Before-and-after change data

===

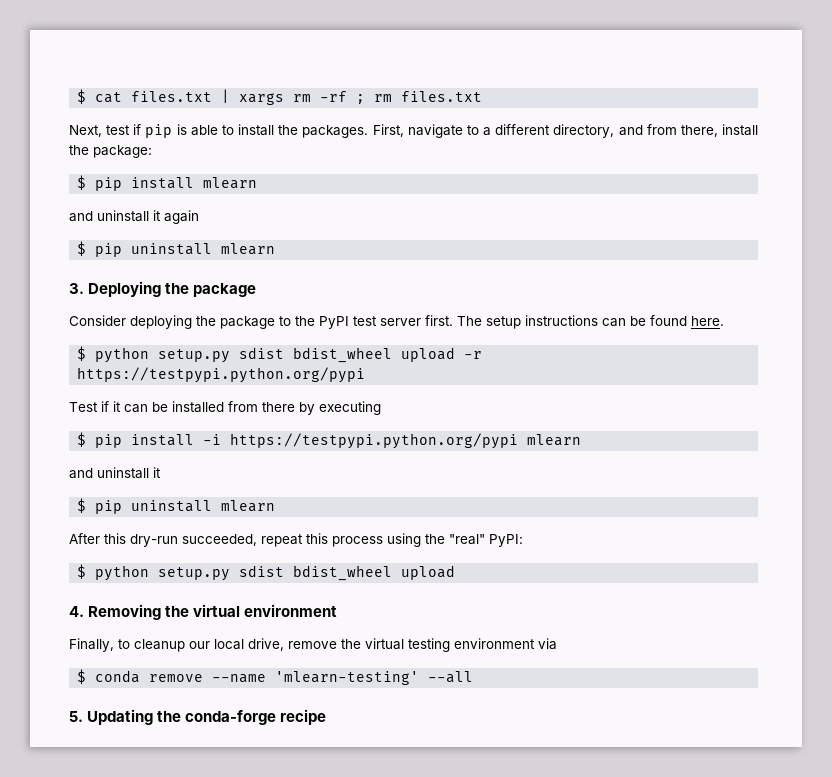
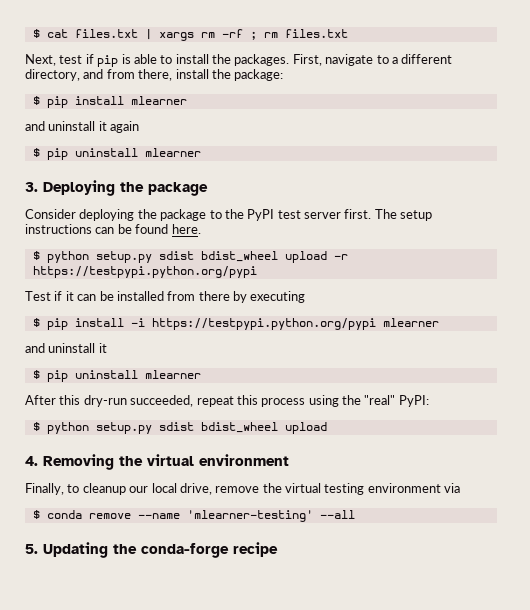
- $ pip install mlearn
+ $ pip install mlearner
  and uninstall it again
- $ pip uninstall mlearn
+ $ pip uninstall mlearner
- $ pip install -i https://testpypi.python.org/pypi mlearn
+ $ pip install -i https://testpypi.python.org/pypi mlearner
  and uninstall it
- $ pip uninstall mlearn
+ $ pip uninstall mlearner
- $ conda remove --name 'mlearn-testing' --all
+ $ conda remove --name 'mlearner-testing' --all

===

TASK STATEMENT -> Each line from the one containing "pip install mlearner" through the last line of the entries is to be copied exactly, with no other lines added.

REPLY TO THE TASK ->
+ $ pip install mlearner
  and uninstall it again
- $ pip uninstall mlearn
+ $ pip uninstall mlearner
- $ pip install -i https://testpypi.python.org/pypi mlearn
+ $ pip install -i https://testpypi.python.org/pypi mlearner
  and uninstall it
- $ pip uninstall mlearn
+ $ pip uninstall mlearner
- $ conda remove --name 'mlearn-testing' --all
+ $ conda remove --name 'mlearner-testing' --all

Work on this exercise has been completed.